In Sonic Spinball, a pinball-themed game, Robotnik seizes Mount Mobius and turns it into a mechanical base called the "Veg-O-Fortress", setting up an elaborate pinball mechanism to keep the Chaos Emeralds safe. After the Veg-O-Machine is destroyed, Mount Mobius begins to crumble, and once the final boss is defeated, the doctor falls into the mountain, which sinks into the ocean.

Robotnik has also appeared in "2.5D" isometric platformers; in Sonic Labyrinth, he secretly replaces Sonic's famous red shoes with "Slow-Down Boots", which take away his ability to jump or run fast, and in Sonic 3D Blast, he turns the avian inhabitants of an island into robots in yet another search for the Chaos Emeralds.

Robotnik/Eggman is also a playable character in games such as Sonic Drift, Drift 2, R, Riders (as well as its sequels Zero Gravity and Free Riders), SEGA Superstars Tennis, Sonic & Sega All-Stars Racing, Sonic & All-Stars Racing Transformed, and Team Sonic Racing. He appears as a playable character in all of the Mario & Sonic titles, and as one of the two main villains (alongside Bowser) in the Story Mode of Vancouver 2010 Winter Olympics for Nintendo DS, London 2012 Olympics for Nintendo 3DS, and Tokyo 2020 Olympics for Nintendo Switch. In the latter, he and Bowser created a device with a battery having Magikoopa's magic to trap inside Mario and Sonic, only for Luigi to accidentally turning on the device, trapping Mario, Sonic, Toad, Bowser, and Eggman.

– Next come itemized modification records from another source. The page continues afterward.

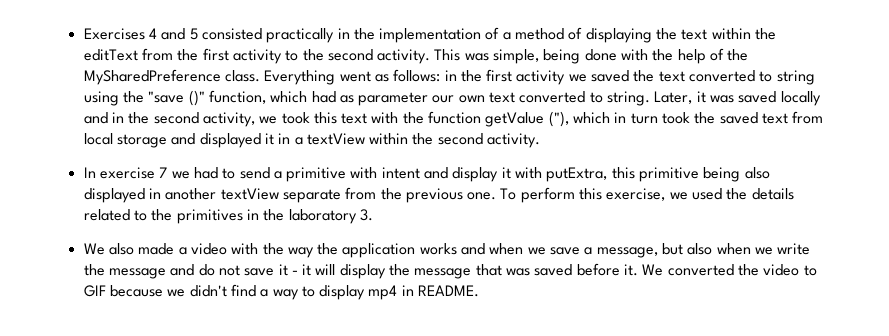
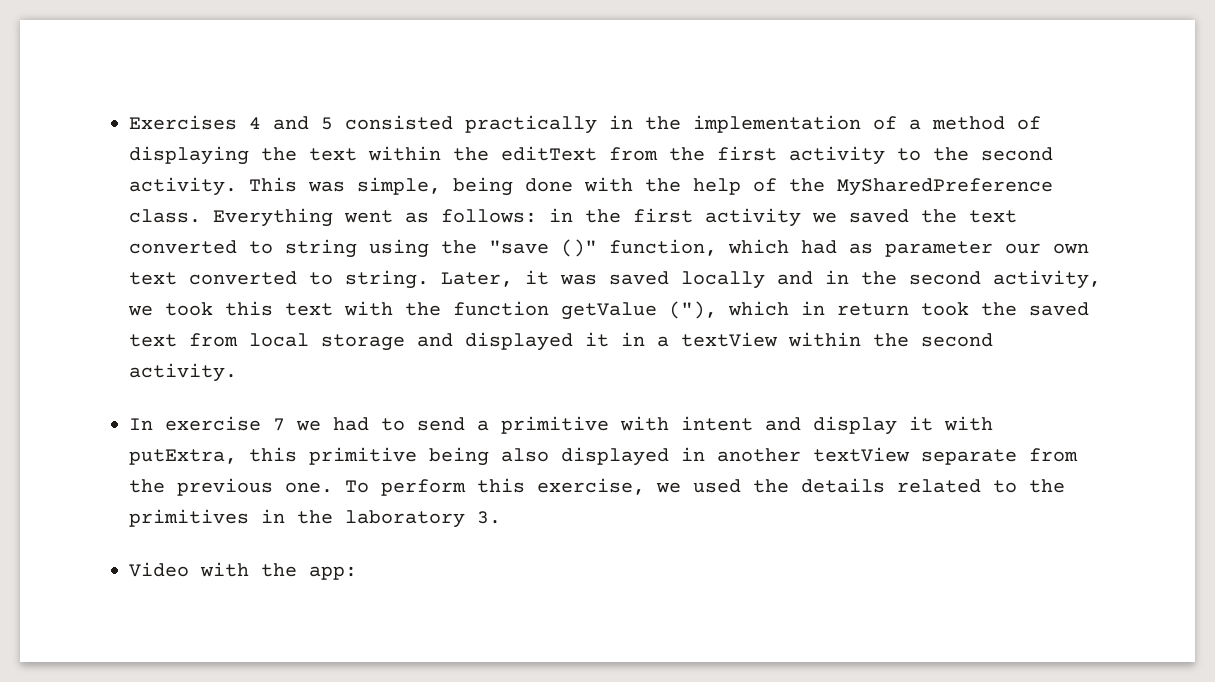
[630,113,658,124] turn -> [837,303,909,316] return
[83,243,811,258] [83,263,817,279] [83,284,480,300] We also made a video with the way the application works and when we save a message, but also when we write the message and do not save it - it will display the message that was saved before it. We converted the video to GIF because we didn't find a way to display mp4 in README. -> [129,562,357,580] Video with the app:

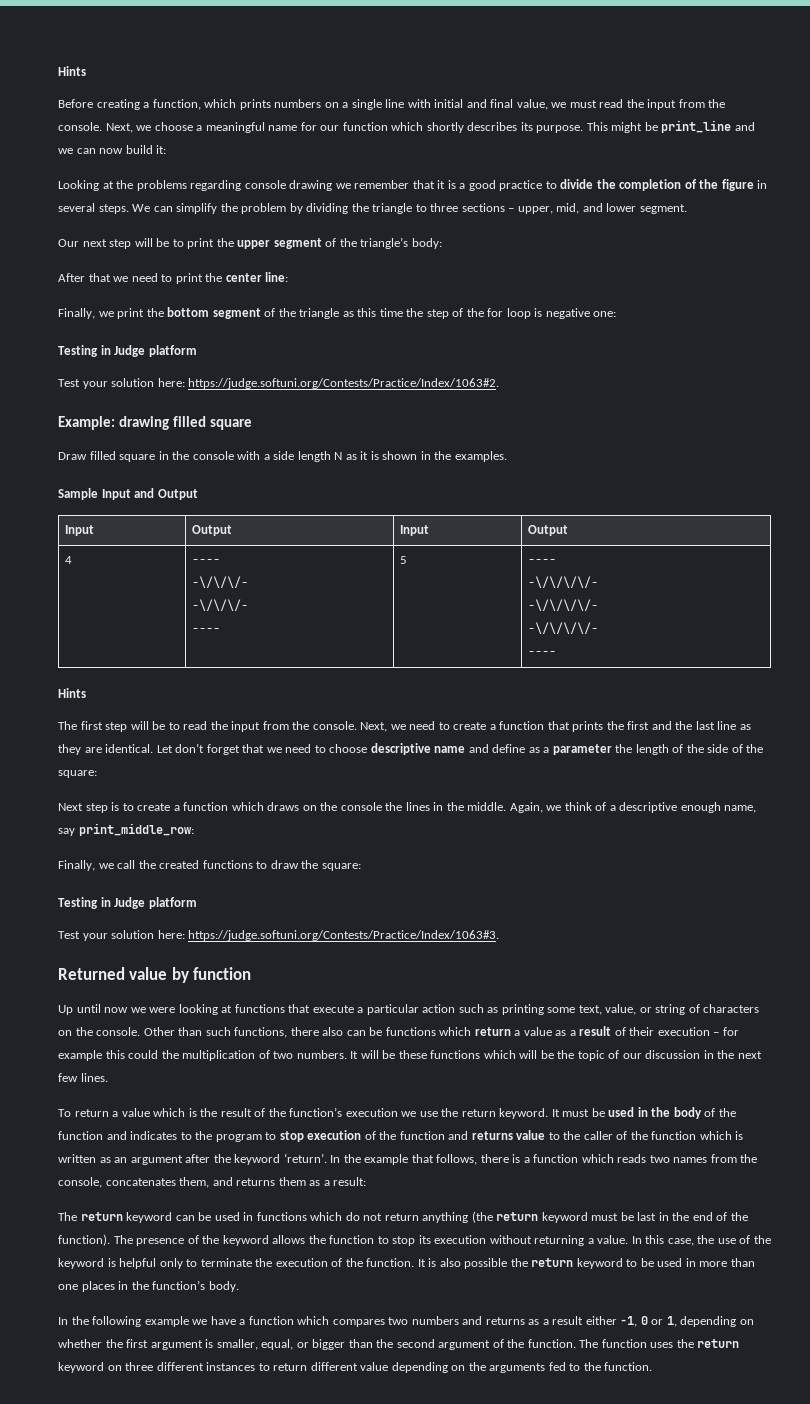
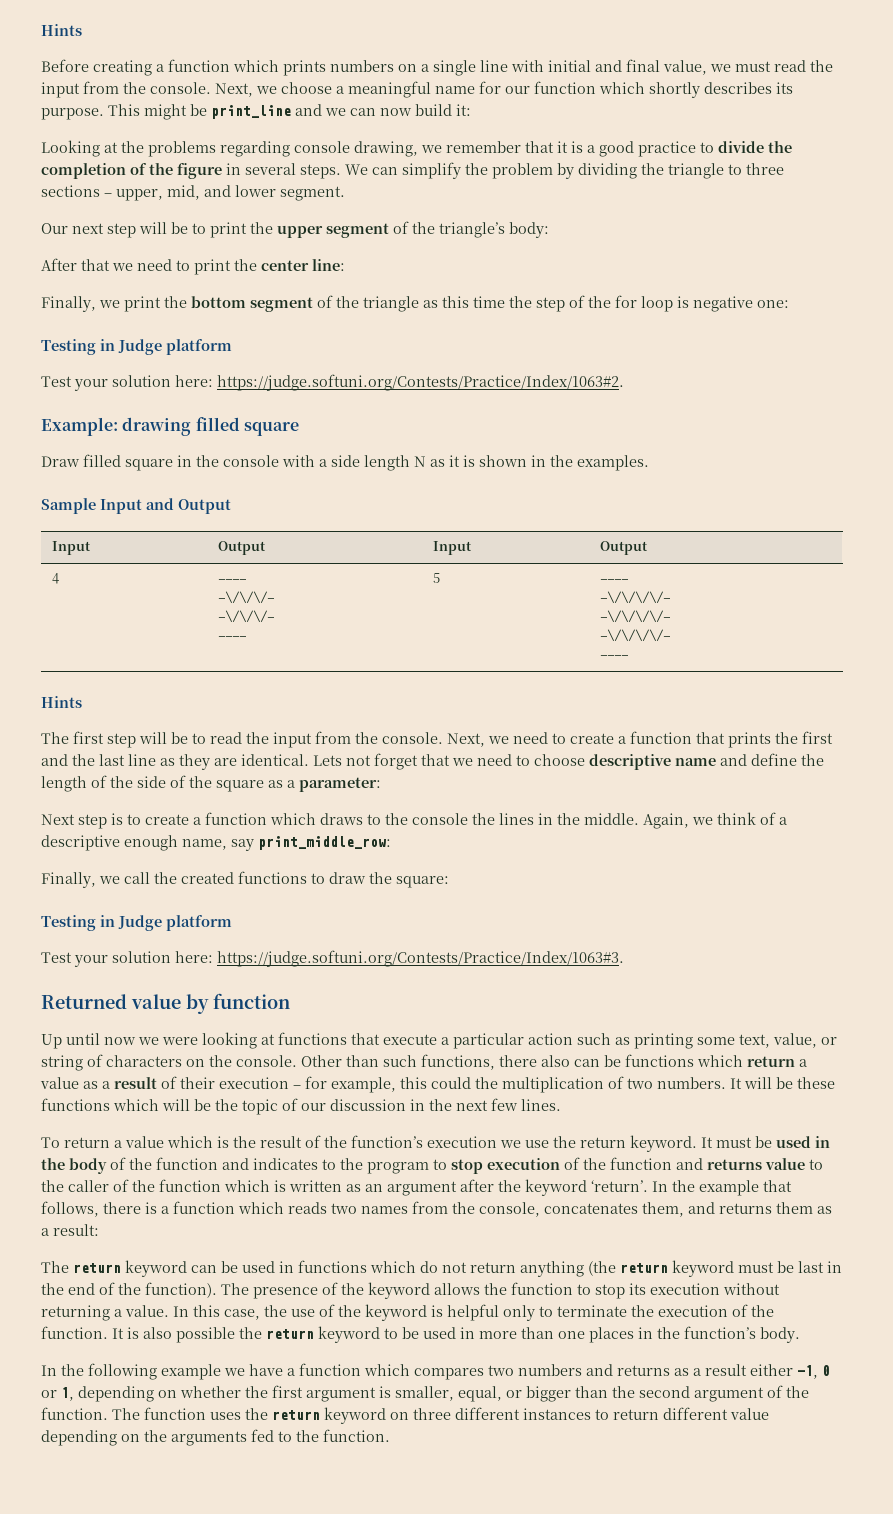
[152,99,201,110] function, -> [168,59,230,72] function
[289,180,333,191] drawing -> [354,141,418,157] drawing,
[156,743,205,753] Let don’t -> [313,755,371,766] Lets not
[528,744,612,755] as a parameter -> (797, 759) none
[58,770,97,778] square: -> [216,777,381,792] square as a parameter:
[302,805,317,811] on -> [367,814,381,825] to
[58,1050,102,1061] example -> [331,1077,396,1093] example,

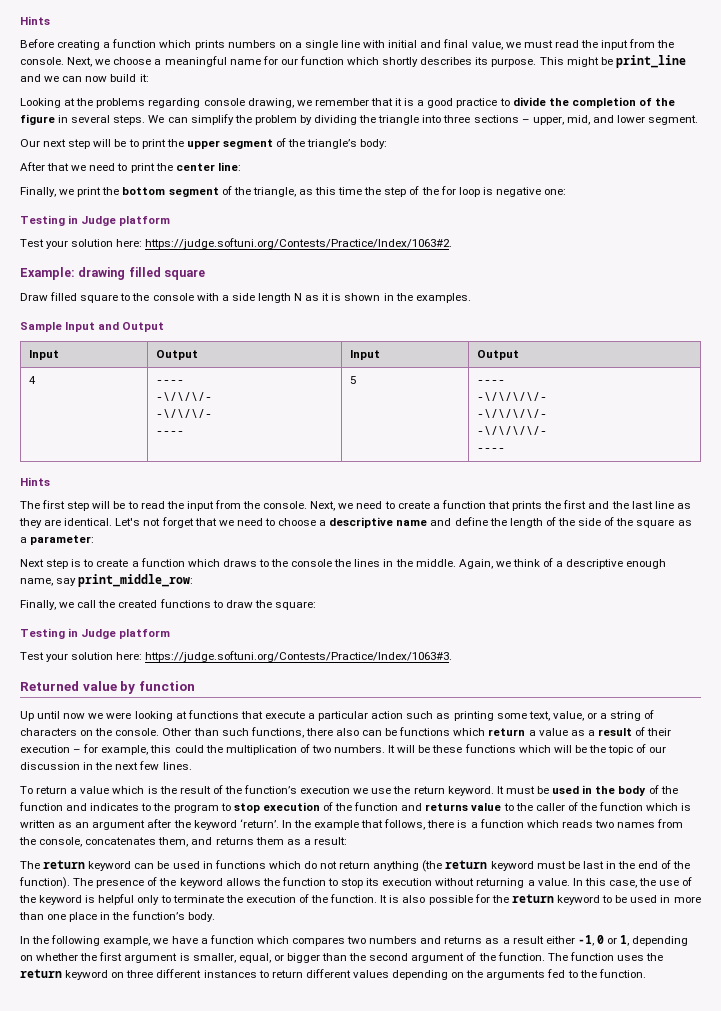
[728,164,742,175] to -> [422,115,442,123] into
[363,296,419,312] triangle -> [252,187,296,197] triangle,
[177,455,192,467] in -> [120,293,131,301] to
[313,755,342,766] Lets -> [115,518,141,526] Let's
(585, 760) none -> [319,520,327,526] a
(837, 1041) none -> [600,713,608,719] a
(235, 1335) none -> [474,894,490,903] for
[589,1327,634,1343] places -> [69,912,98,922] place
[161,1364,221,1380] example -> [103,936,151,946] example,
[730,1408,769,1420] value -> [352,970,389,978] values

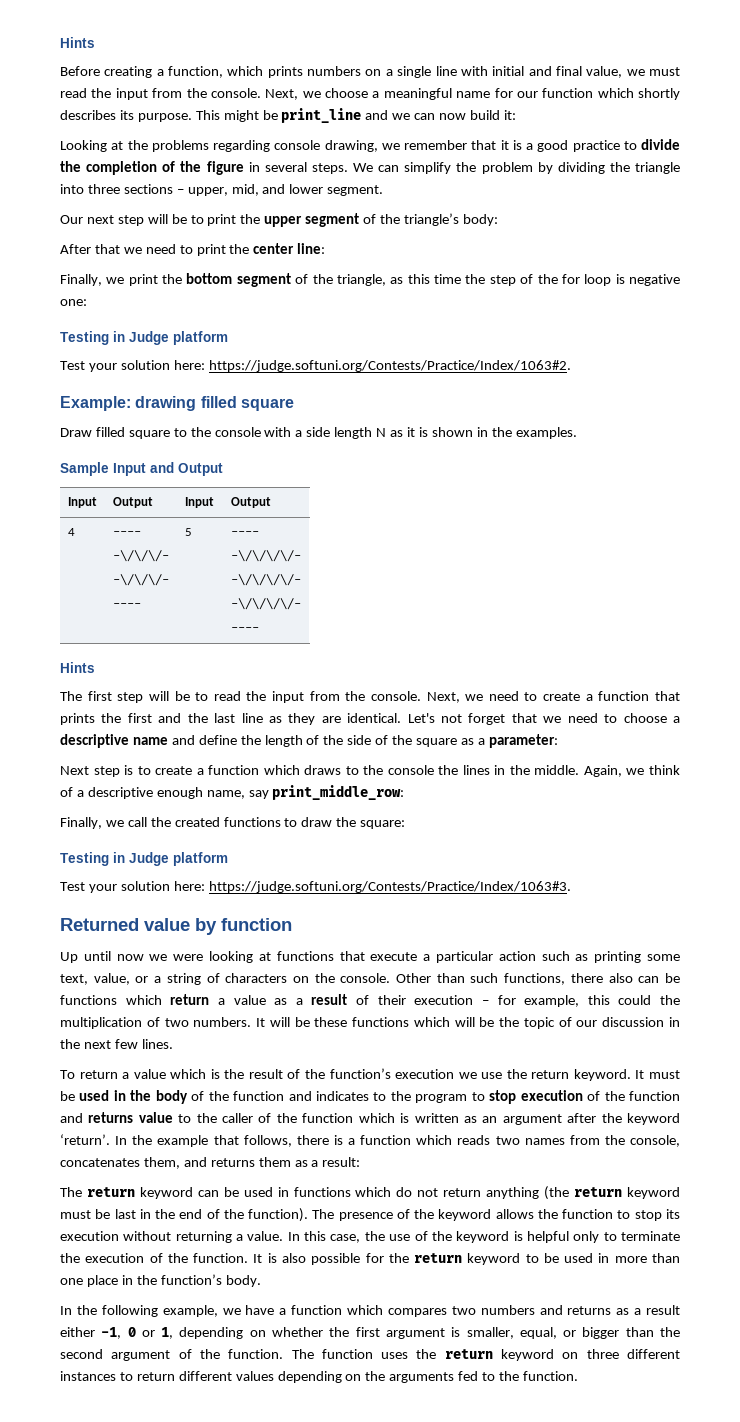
[112,39,157,48] function -> [168,66,224,78] function,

Eggman also appears in the crossover title Lego Dimensions, with Mike Pollock reprising his role as part of the level "Sonic Dimensions", in which he attempts to use the game's Keystone Devices to conquer multiple dimensions and defeat Sonic; a haunted parade balloon based on Eggman also appears as a boss in the game's Ghostbusters 2016 story pack's fourth level, "Breaking the Barrier". He appears as a trophy in both Super Smash Bros. Brawl and Super Smash Bros. for Nintendo 3DS and Wii U, as well as a spirit in Super Smash Bros. Ultimate. In 2026, Eggman was added as a cosmetic character outfit in Fortnite Battle Royale.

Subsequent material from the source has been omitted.